6. The method of claim 1, wherein a urine sample is obtained from a subject.
7. The method of claim 1, wherein the subject has a history of diabetes, hypertension (high blood pressure), obesity, sickle cell disease, lupus erythematosus, atherosclerosis, glomerulonephritis, bladder outlet obstruction, overexposure to toxins and to some medications, a family history of kidney disease including polycystic kidney disease, is over the age of 60 and/or is a member of one of the following ethnic groups American, African American Indian, Hispanic, Asian American, or Pacific Islander.
8. The method of claim 3, wherein the treatment comprises surgery, chemotherapy, radiation therapy, dietary restrictions, treatment of high blood pressure, treatment of diabetes, weight management, smoking cessation, treatment of high cholesterol and/or other lipid levels, kidney transplant, administration of erythropoietin, diuretics, vitamin D, or phosphate binder or a combination thereof.
9. The method of claim 1, wherein the second protein is uromodulin.
10. The method of claim 1, wherein the first protein is selected from the group consisting of albumin, transferrin, alpha-2-glycoprotein-Zinc, orosomucoid, or leucine-rich alpha-2-glycoprotein.

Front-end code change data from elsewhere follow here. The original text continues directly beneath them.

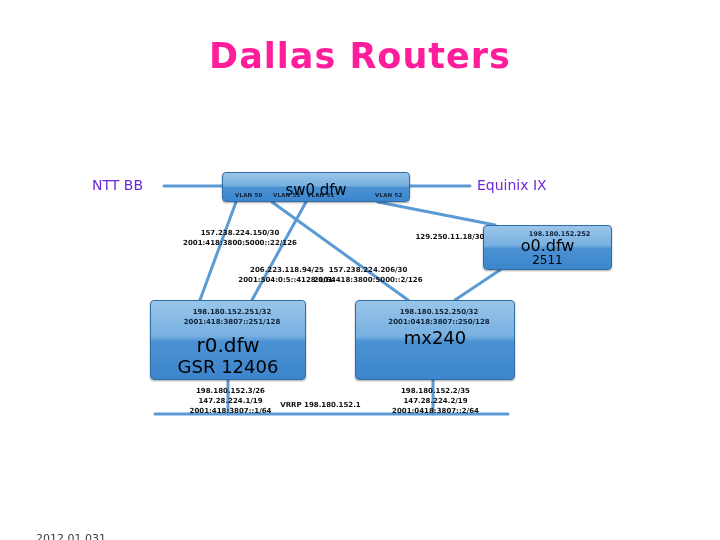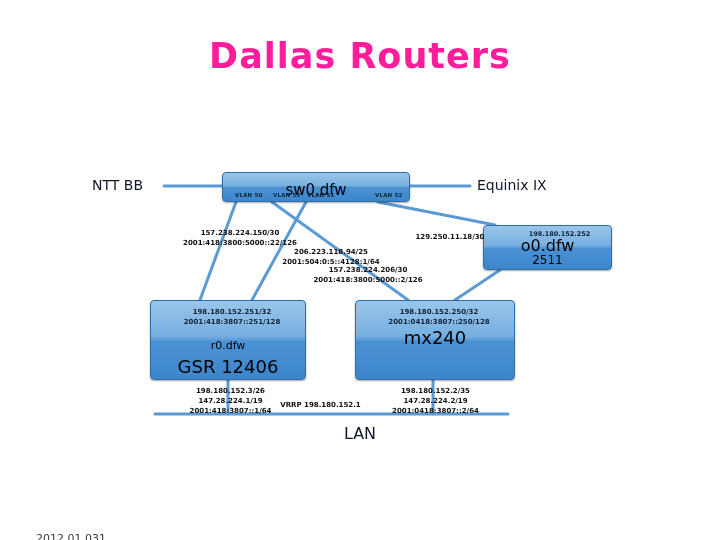--- a/index.html
+++ b/index.html
@@ -125,53 +125,53 @@
     padding-top: 6px;
   }
   .router .ip-line {
     font-size: 7px;
     font-weight: bold;
     line-height: 10px;
     color: #10243a;
     padding-left: 8px;
   }
   .router .dev-name {
-    font-size: 11px;
+    font-size: 20px;
     line-height: 21px;
     padding-top: 8px;
   }
   .router .dev-sub {
     font-size: 18px;
     line-height: 22px;
   }
   
   .plain-label {
     position: absolute;
     font-size: 14px;
     white-space: nowrap;
-    color: #0f172a;
+    color: #6d28d9;
   }
   #ntt-bb { left: 92px; top: 177px; }
   #equinix-ix { left: 477px; top: 177px; }
   #lan-label {
     left: 0; top: 424px; width: 720px;
     text-align: center;
     font-size: 16px;
   }
   .ip-note {
     position: absolute;
     font-size: 7px;
     font-weight: bold;
     line-height: 10px;
     text-align: center;
     white-space: nowrap;
     color: #101010;
   }
   #note-ntt   { left: 165px; top: 228px; width: 150px; }
-  #note-ix    { left: 232px; top: 247px; width: 110px; margin-left: 44px; }
+  #note-ix    { left: 232px; top: 265px; width: 110px; }
   #note-ntt2  { left: 313px; top: 265px; width: 110px; }
   #note-o0    { left: 395px; top: 232px; width: 110px; }
   #note-lan-left  { left: 158px; top: 386px; width: 145px; }
   #note-lan-right { left: 363px; top: 386px; width: 145px; }
   #note-vrrp  { left: 268px; top: 400px; width: 105px; font-weight: bold; }
   
   #footer {
     position: absolute;
     left: 36px;
     top: 512px;
@@ -208,21 +208,20 @@
       <line x1="228" y1="380" x2="228" y2="414"></line>
 
       <line x1="433" y1="380" x2="433" y2="414"></line>
     </g>
 
     <line x1="155" y1="414" x2="508" y2="414" stroke="#5b9bd5" stroke-width="3" stroke-linecap="round"></line>
   </svg>
 
   <div class="plain-label" id="ntt-bb">NTT BB</div>
   <div class="plain-label" id="equinix-ix">Equinix IX</div>
-  <div class="plain-label" id="lan-label">LAN</div>
 
   <div class="node" id="sw0">
     <div class="dev-name">sw0.dfw</div>
     <div class="vlan-row">
       <span class="vlan" id="vlan50">VLAN 50</span>
       <span class="vlan" id="vlan53">VLAN 53</span>
       <span class="vlan" id="vlan51">VLAN 51</span>
       <span class="vlan" id="vlan52">VLAN 52</span>
     </div>
   </div>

11. The method of claim 1, wherein the ratio of the first protein to uromodulin that is characteristic of early stage kidney disease is at least about 2 standard deviations above the average for a control population.
12. The method of claim 1, wherein the ratio for albumin to uromodulin is greater than about 0.30 (w/w).
13. The method of claim 1, wherein the urine protein ratio is combined with at least one other indicator of kidney disease to diagnose development of kidney disease.
14. The method of claim 13, wherein the other indicator comprises fasting blood glucose, glucose tolerance test outcome, hemoglobin A1C levels, or blood pressure.
15. The method of claim 1, wherein the urine proteins are detected by an antibody-based assay.
16. The method of claim 15, wherein the antibodies are directed to intact protein.
17. The method of claim 1, wherein the urine proteins have been digested with a protease to yield peptides.
18. The method of claim 17, wherein the peptides are detected by antibody methods.
19. The method of claim 17, wherein the peptides are detected by mass spectrometry methods.
20. A method for diagnosing disease comprising determining the glycosylation state of urinary peptides that are present in urine or released from urinary proteins by protease digestion, wherein the method comprises measuring the amount of the non-glycosylated form of a putative glycosylated peptide and comparing that to the amount of a peptide of the same protein that is not a target for glycosylation, wherein greater or lesser levels of the unglycosylated peptides compared to a healthy control indicates disease.
21. The method of claim 20, wherein the origin of the protein is liver and the disease diagnosis is liver disease.
22. The method of claim 20, wherein the origin of the protein is kidney and the disease diagnosis is kidney disease.
23. The method of claim 20, wherein the peptide is alpha-2-glycoprotein-Zinc, orosomucoid 1 or 2, or leucine-rich alpha-2-glycoprotein.